It illustrated my predicament precisely: The unintended consequences of technology. I’d been the tech-savvy, progressive librarian-cybrarian introducing resources that extended the library beyond its brick and mortar boundaries and what had the consequences been? I’d lost my opportunity to teach. Sure the kids had access to more and better stuff but they weren’t being taught the skills they’d need to find, recognize and cite the quality sources on their own. I was out of the loop. My role in the endangered species project was now relegated to keeping the web site up-to-date. And—a stockpile of wonderful endangered species resources, comprehensive print resources with a depth of coverage simply not available electronically were gathering dust, being ignored in favor of convenience. Maybe it was inevitable or maybe it was my own fault. Maybe I was facilitating the popular idea that research was a one-stop-shop--search, grab, print and paste. It’s a realization that hits me in the face daily.
Another teacher, an excellent one, one with whom I’d often closely collaborated on really well thought out and thorough library research projects, had been reassigned to teach computers in a second computer lab opened in 2000. When she was not teaching her own classes she worked with other teachers who’d signed up their classes to use the lab. She immediately noticed the lazy scholarship, poor research habits and downright plagiarism that the classes she hosted were learning for want of thoughtful guidance in approaching their projects. One day she came down to talk to me about it. She wanted to let me know that she had started suggesting to teachers who came to her interested in doing research projects that the place to start was in the library. During our discussion our principal happened by and over heard us. She told us she shared our concerns and asked us to address them at the upcoming staff meeting.

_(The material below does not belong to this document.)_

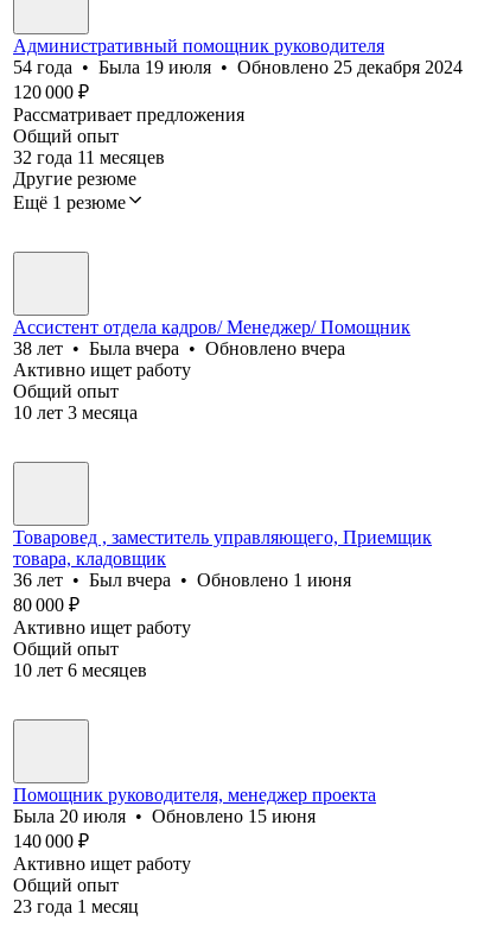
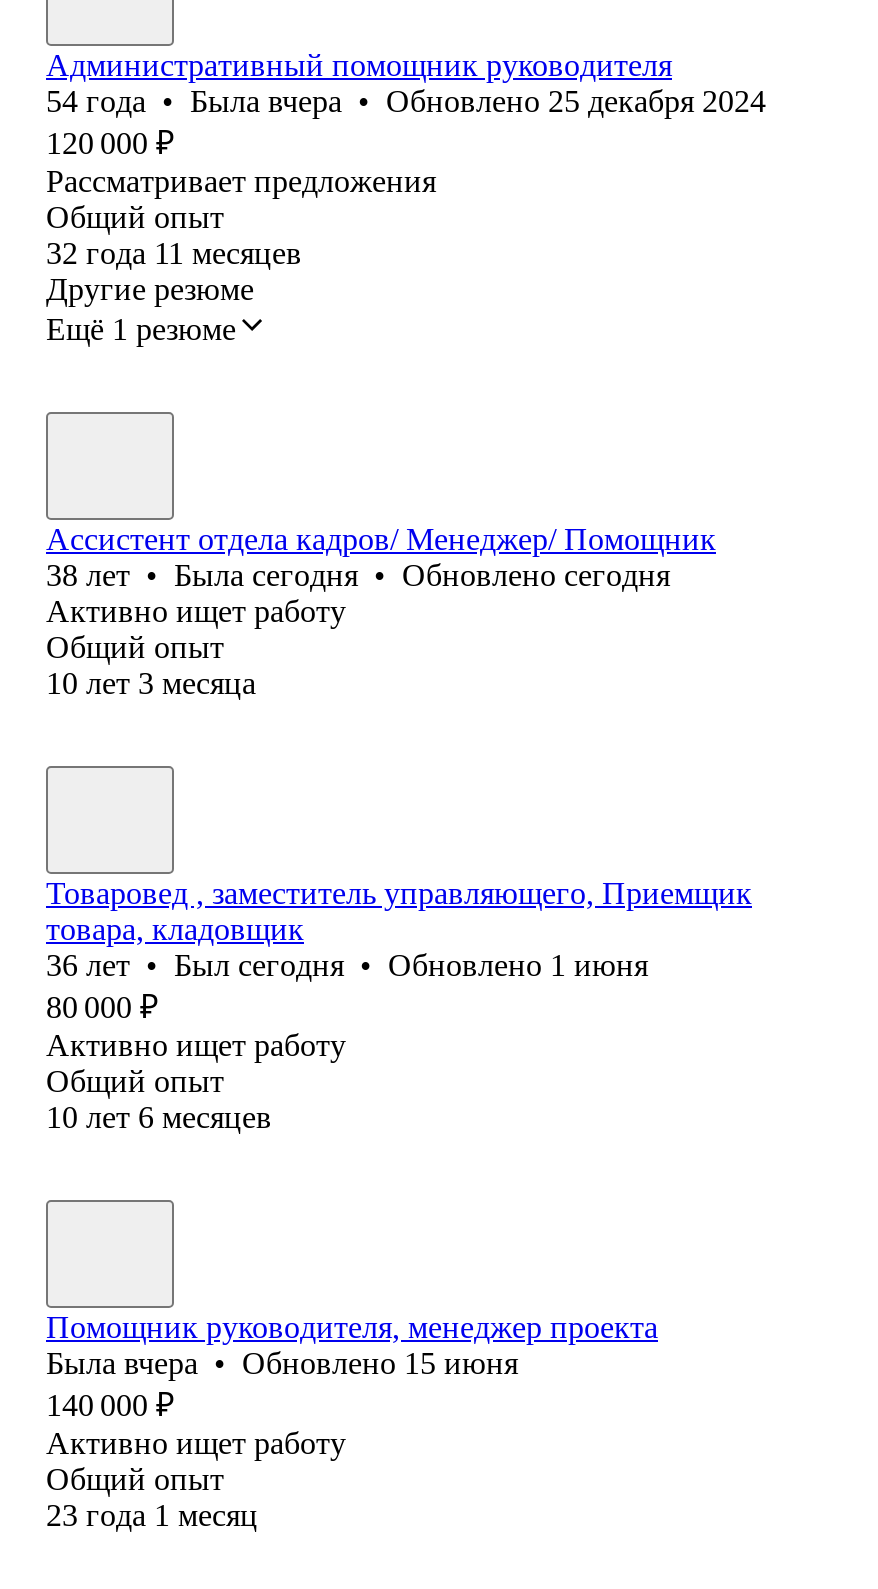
[13,57,463,77] 54 года • Была 19 июля • Обновлено 25 декабря 2024 -> [46,84,766,118] 54 года • Была вчера • Обновлено 25 декабря 2024
[13,338,345,358] 38 лет • Была вчера • Обновлено вчера -> [46,558,670,592] 38 лет • Была сегодня • Обновлено сегодня
[13,570,351,590] 36 лет • Был вчера • Обновлено 1 июня -> [46,948,648,982] 36 лет • Был сегодня • Обновлено 1 июня
[13,806,316,826] Была 20 июля • Обновлено 15 июня -> [46,1346,518,1380] Была вчера • Обновлено 15 июня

We did. We suggested that there be a division in mission between the lab and the library—that research projects begin in the library and that other computer applications be taught and used in the lab. We cited electronically facilitated plagiarism as a big problem that could be addressed through good project design that helped insure that a students work was an original product reflecting their learning. I offered to help with both project design and detection of plagiarism. “Our main concern,” I told the faculty, “is insuring that access to electronic information enhances learning and is not used as a shortcut past it.”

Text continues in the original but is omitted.